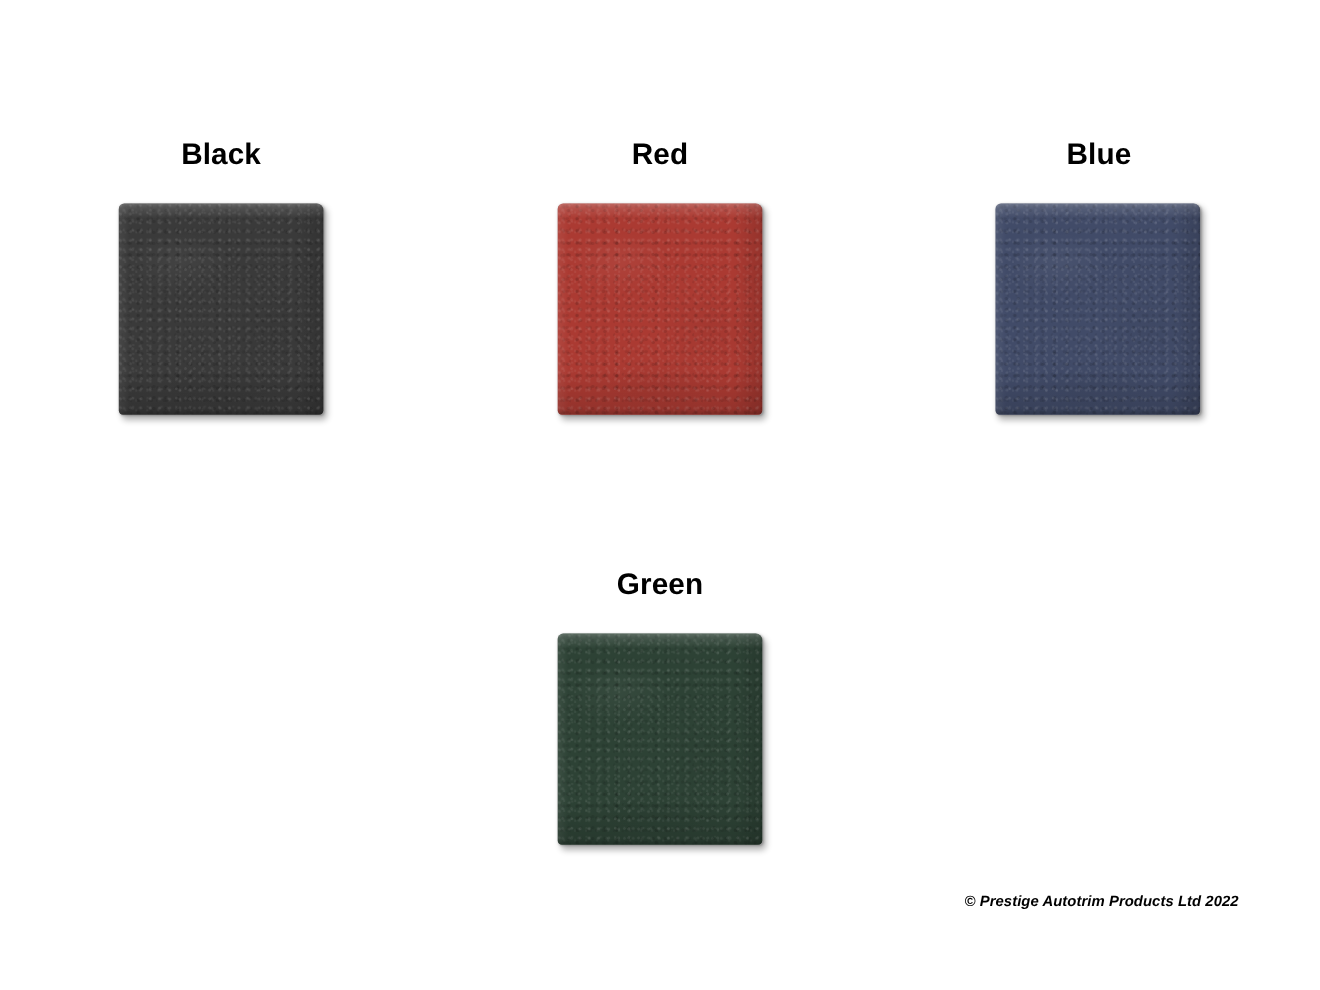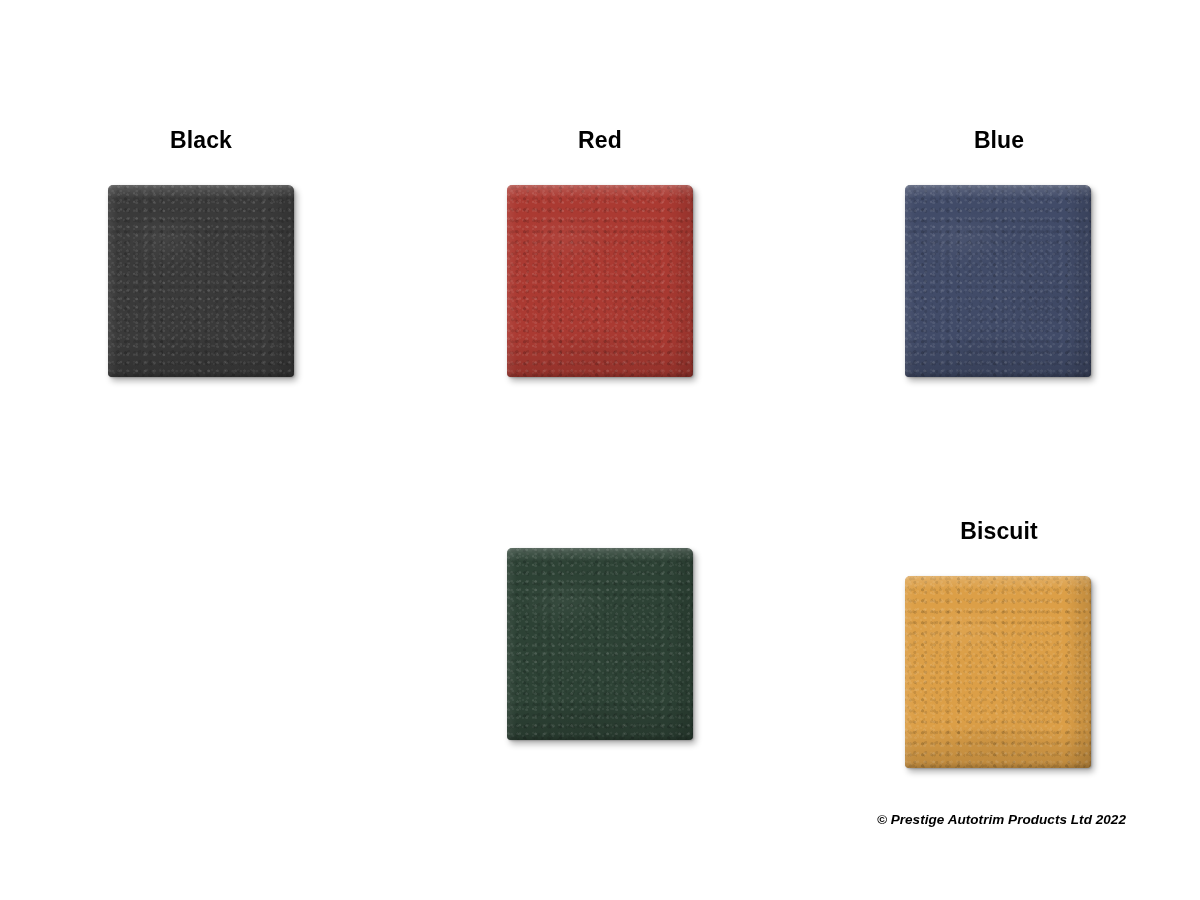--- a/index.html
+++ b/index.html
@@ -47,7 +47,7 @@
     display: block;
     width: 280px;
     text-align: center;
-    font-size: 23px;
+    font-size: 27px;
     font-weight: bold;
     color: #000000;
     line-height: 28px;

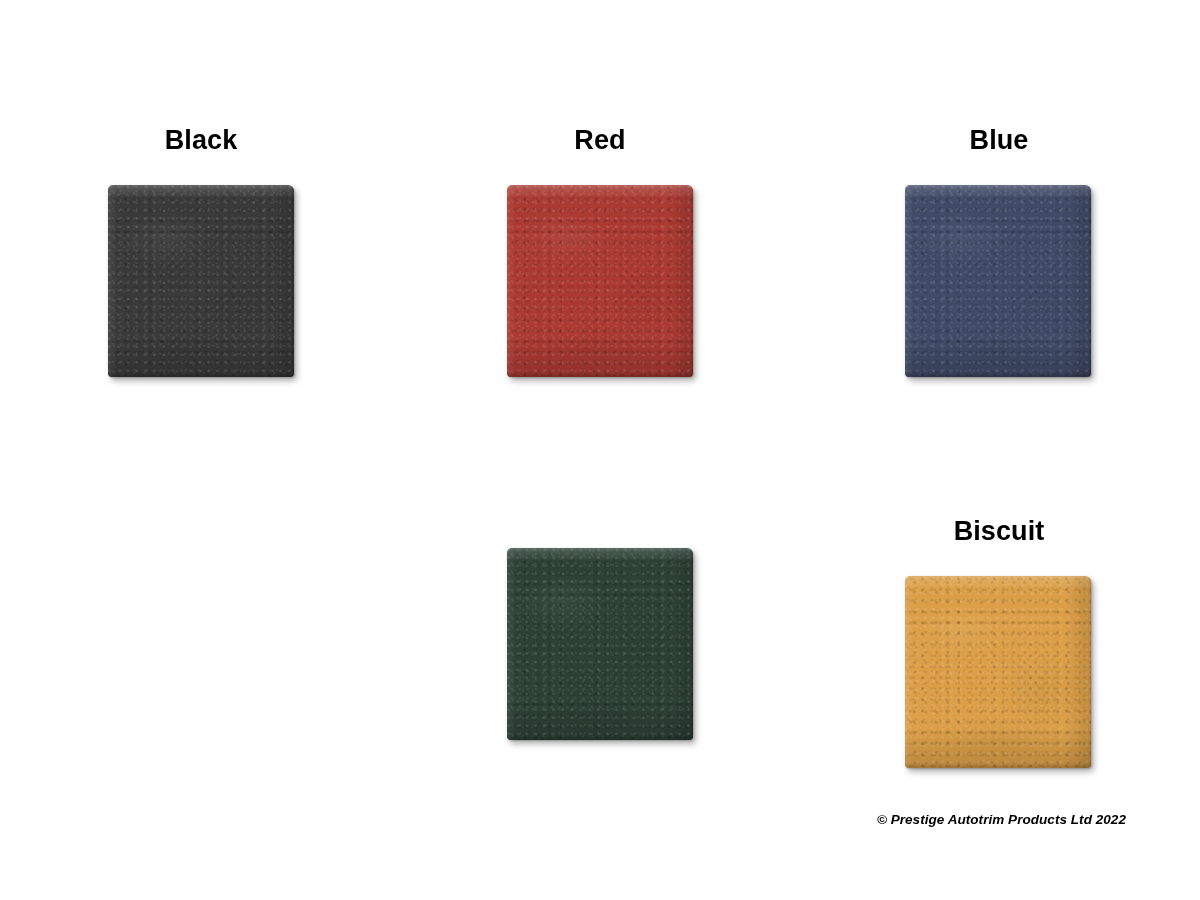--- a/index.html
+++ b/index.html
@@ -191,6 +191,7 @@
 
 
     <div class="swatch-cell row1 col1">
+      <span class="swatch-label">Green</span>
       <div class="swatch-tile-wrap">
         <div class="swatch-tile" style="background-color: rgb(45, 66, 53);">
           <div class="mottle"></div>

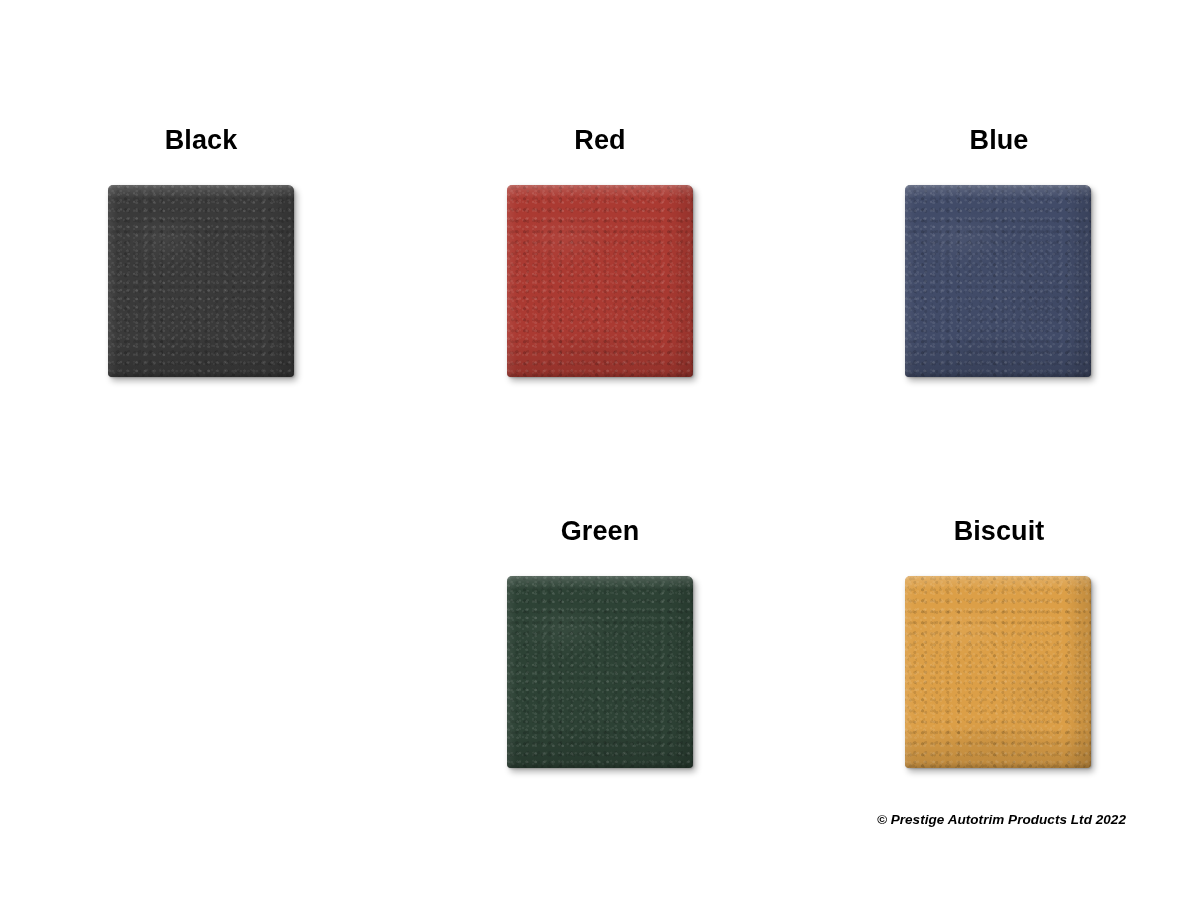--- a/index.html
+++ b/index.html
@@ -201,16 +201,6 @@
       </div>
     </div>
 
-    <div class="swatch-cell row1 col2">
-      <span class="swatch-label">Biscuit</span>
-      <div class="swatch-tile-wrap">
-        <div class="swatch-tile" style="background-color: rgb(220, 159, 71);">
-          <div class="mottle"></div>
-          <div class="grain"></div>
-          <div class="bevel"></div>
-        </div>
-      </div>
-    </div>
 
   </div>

[What the exercise asks]: What you return must be the entries above, exactly as they appear, without any pictures.

[Result of the exercise]:
--- a/index.html
+++ b/index.html
@@ -47,7 +47,7 @@
     display: block;
     width: 280px;
     text-align: center;
-    font-size: 23px;
+    font-size: 27px;
     font-weight: bold;
     color: #000000;
     line-height: 28px;

--- a/index.html
+++ b/index.html
@@ -191,6 +191,7 @@
 
 
     <div class="swatch-cell row1 col1">
+      <span class="swatch-label">Green</span>
       <div class="swatch-tile-wrap">
         <div class="swatch-tile" style="background-color: rgb(45, 66, 53);">
           <div class="mottle"></div>

--- a/index.html
+++ b/index.html
@@ -201,16 +201,6 @@
       </div>
     </div>
 
-    <div class="swatch-cell row1 col2">
-      <span class="swatch-label">Biscuit</span>
-      <div class="swatch-tile-wrap">
-        <div class="swatch-tile" style="background-color: rgb(220, 159, 71);">
-          <div class="mottle"></div>
-          <div class="grain"></div>
-          <div class="bevel"></div>
-        </div>
-      </div>
-    </div>
 
   </div>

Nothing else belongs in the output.